Dendritic cells present cancer-derived p:MHCI molecules to prime anti-tumor CD8 T cells

Abstract

Abstract Migratory CD103+ dendritic cells (DCs) initiate anti-tumor CD8+ T cell responses by presenting tumor antigens on class I major histocompatibility complex (MHCI) molecules. Given that CD103+ DCs are adept at cross-presenting antigens, the current paradigm is that they present tumor antigens via classical TAP-dependent cross-presentation. However, recent studies have shown that DCs can present cellular antigens by other means, including by acquiring and presenting intact peptide:MHC (p:MHC) complexes from other cells, a mechanism known as cross-dressing. To assess the role of antigen cross-dressing in priming spontaneous anti-tumor CD8+ T cell responses in vivo, the murine MHCI molecule H2-Kb was knocked out in B16 melanoma and C1498 leukemia cell lines. Engraftment of these syngeneic tumors expressing Kb-restricted model antigens into C57BL/6 mice revealed a defect in antigen-specific CD8+ T cell priming when the cancer cells lacked Kb. While the absence of Kb expression by the tumor did not alter the level of costimulatory molecules on DCs or the cytokine milieu of the draining lymph node, it was correlated with a reduction in p:MHCI molecules for a model tumor antigen, SIINFEKL, presented by CD103+ DCs.
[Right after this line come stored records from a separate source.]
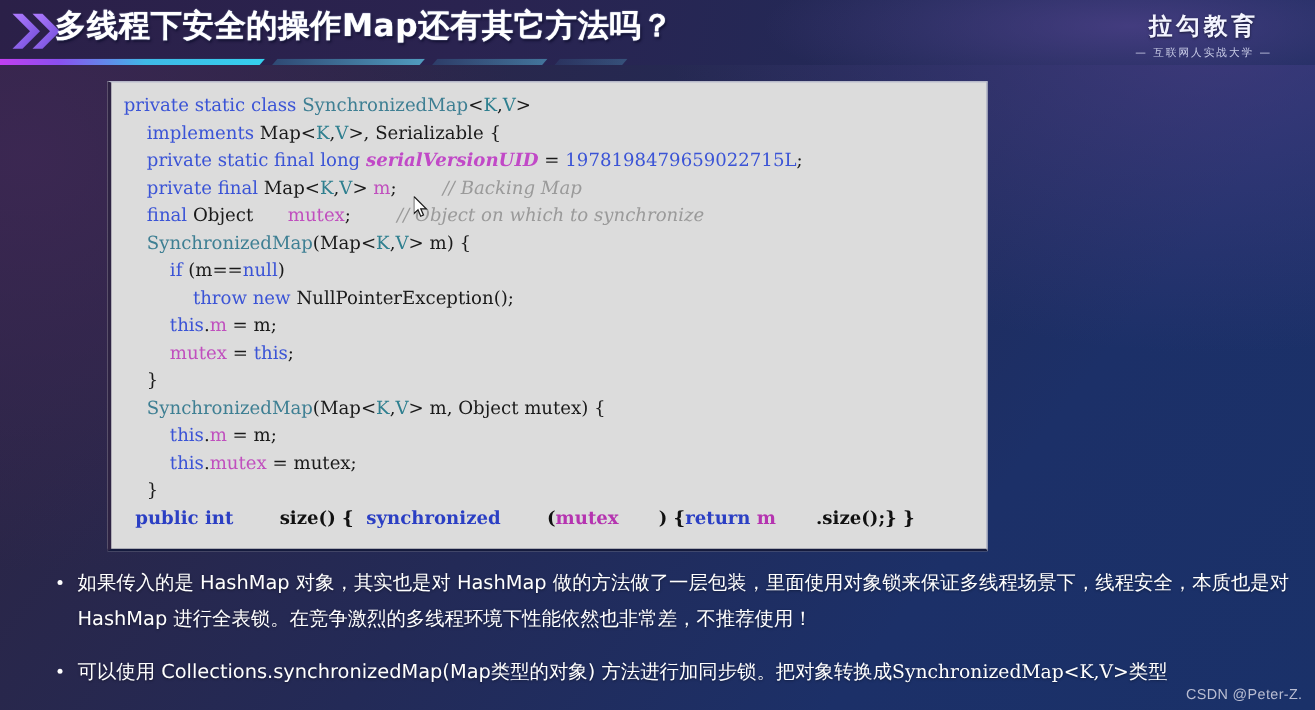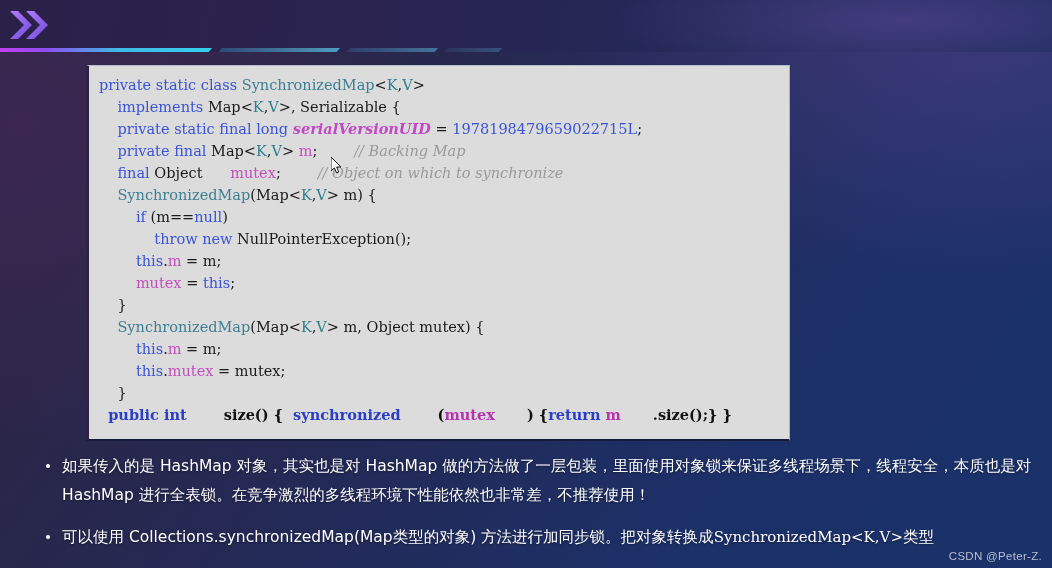--- a/index.html
+++ b/index.html
@@ -126,6 +126,7 @@
       </svg>
     </div>
 
+    <div class="hdr-title">多线程下安全的操作Map还有其它方法吗？</div>
 
 
     <div class="hdr-underline">

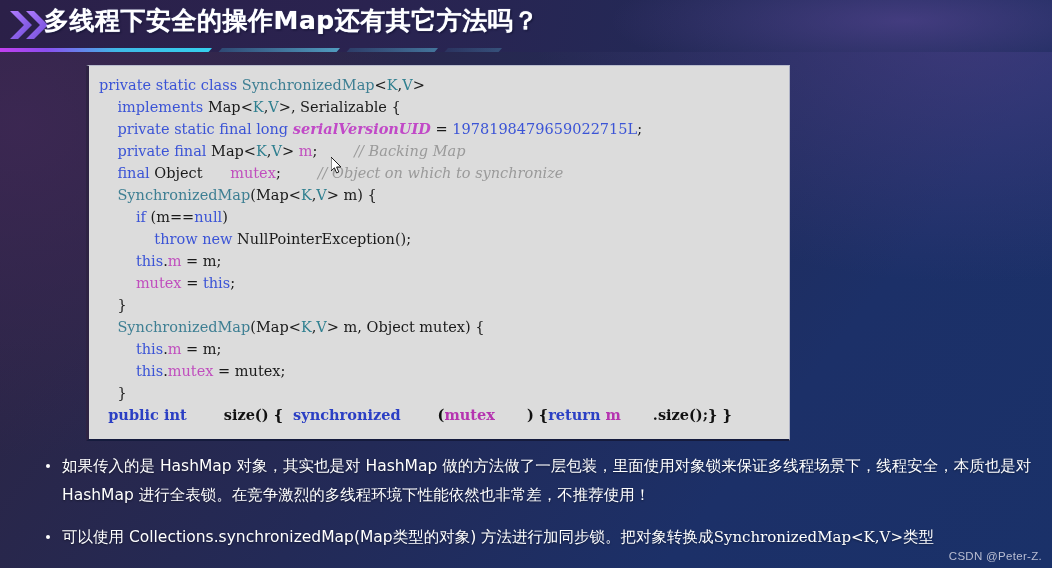--- a/index.html
+++ b/index.html
@@ -128,6 +128,10 @@
 
     <div class="hdr-title">多线程下安全的操作Map还有其它方法吗？</div>
 
+    <div class="brand">
+      <div class="brand-name">拉勾教育</div>
+      <div class="brand-sub">— 互联网人实战大学 —</div>
+    </div>
 
     <div class="hdr-underline">
       <svg width="1052" height="10" viewBox="0 0 1052 10">

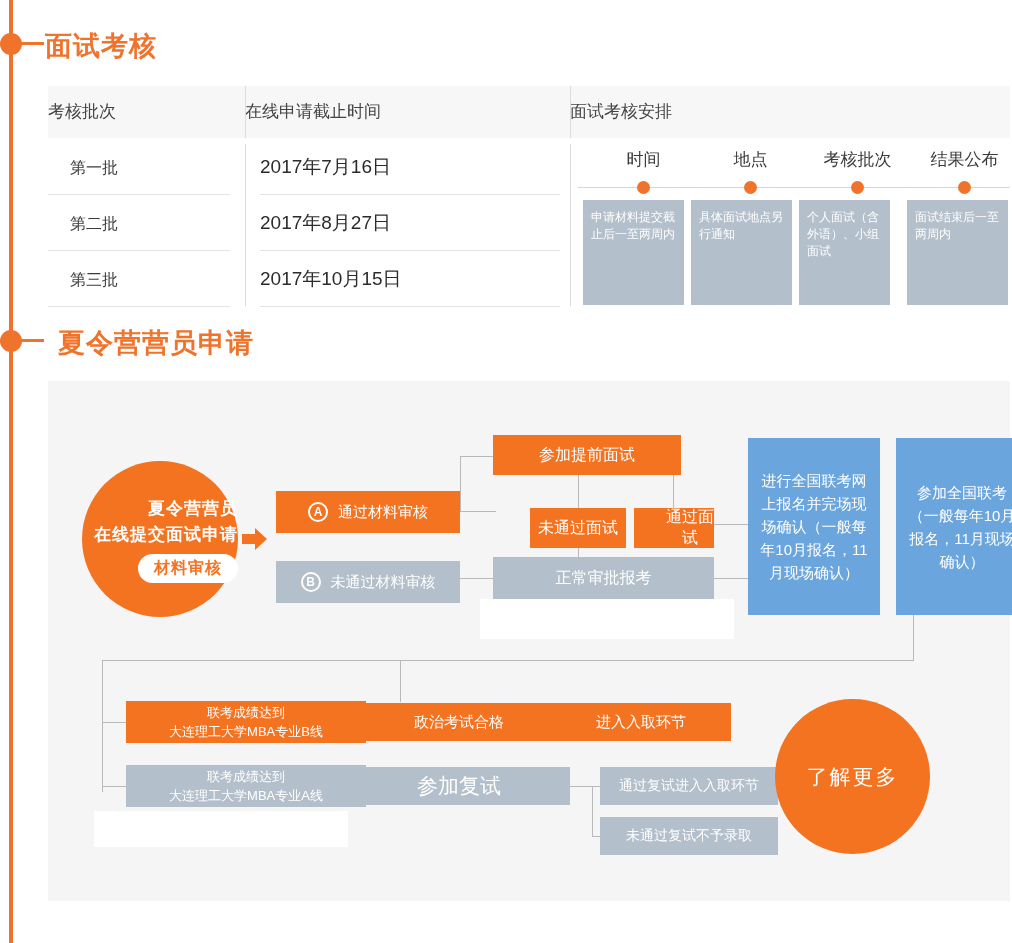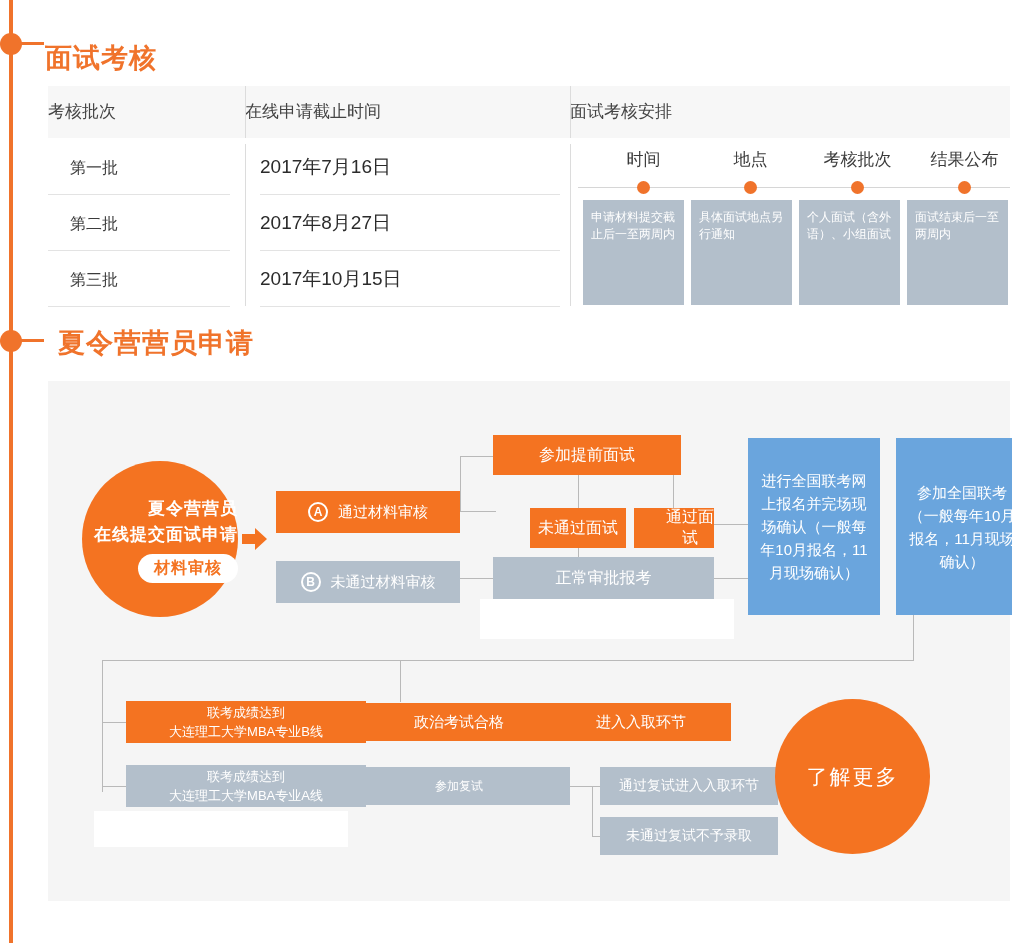--- a/index.html
+++ b/index.html
@@ -73,7 +73,7 @@
   <div class="rail-dot" style="top:330px;"></div>
   <div class="rail-stem" style="left:20px;top:339px;width:24px;"></div>
 
-  <div class="sec-title" style="left:45px;top:28px;margin-top:12px;">面试考核</div>
+  <div class="sec-title" style="left:45px;top:28px;">面试考核</div>
   <div class="sec-title" style="left:45px;top:325px;margin-left:13px;">夏令营营员申请</div>
 
   <div class="tbl">

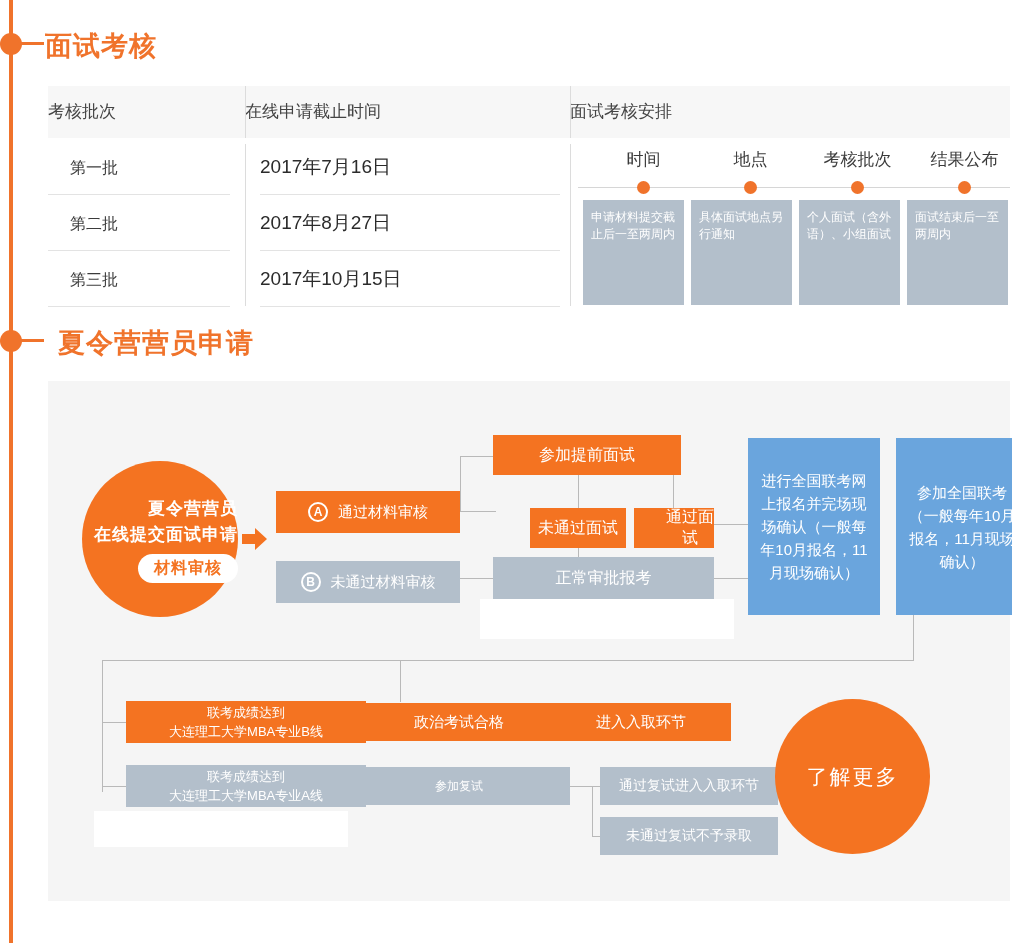--- a/index.html
+++ b/index.html
@@ -117,7 +117,7 @@
 
     <div class="tl-box" style="left:535px;top:114px;width:101px;height:105px;">申请材料提交截止后一至两周内</div>
     <div class="tl-box" style="left:643px;top:114px;width:101px;height:105px;">具体面试地点另行通知</div>
-    <div class="tl-box" style="left:751px;top:114px;width:101px;height:105px;">个人面试（含外语）、小组面试</div>
+    <div class="tl-box" style="left:751px;top:114px;width:91px;height:105px;">个人面试（含外语）、小组面试</div>
     <div class="tl-box" style="left:859px;top:114px;width:101px;height:105px;">面试结束后一至两周内</div>
   </div>
 

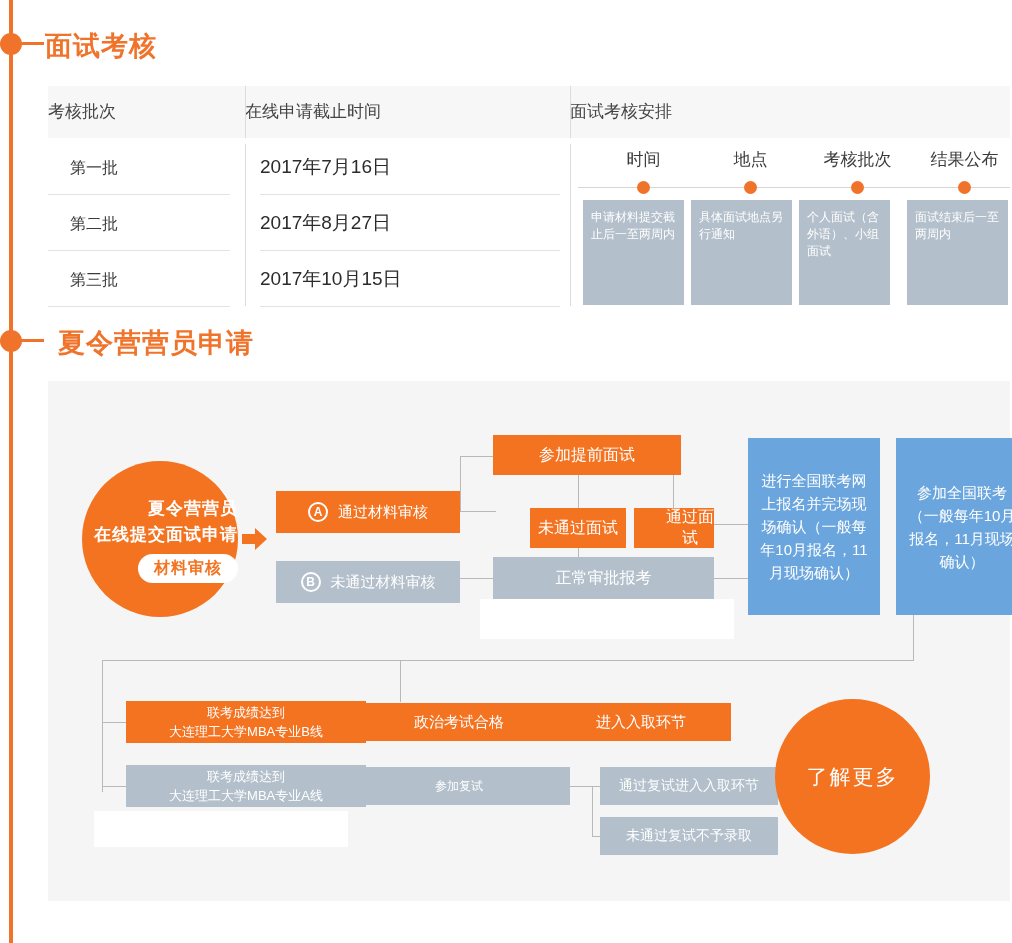--- a/index.html
+++ b/index.html
@@ -212,7 +212,7 @@
     <div class="fbox orange" style="left:300px;top:322px;width:222px;height:38px;font-size:15px;">
         <span>政治考试合格</span>
       </div>
-    <div class="fbox gray" style="left:300px;top:386px;width:222px;height:38px;font-size:12px;">
+    <div class="fbox gray" style="left:300px;top:386px;width:222px;height:38px;font-size:21px;">
         <span>参加复试</span>
       </div>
Further, tumor-derived GFP-tagged Kb molecules were readily observed on the surface of DCs isolated from the tumor, and the presentation of acquired tumor-derived p:MHCI complexes by migratory DCs from tumor-draining lymph nodes of Kb/Db−/− and Tap1−/− mice was sufficient for ex vivo CD8+ T cell priming. Together, these data address a critical knowledge gap in tumor antigen presentation, and highlight a previously under-appreciated pathway as a crucial and non-redundant mechanism of CD8+ T cell activation by DCs.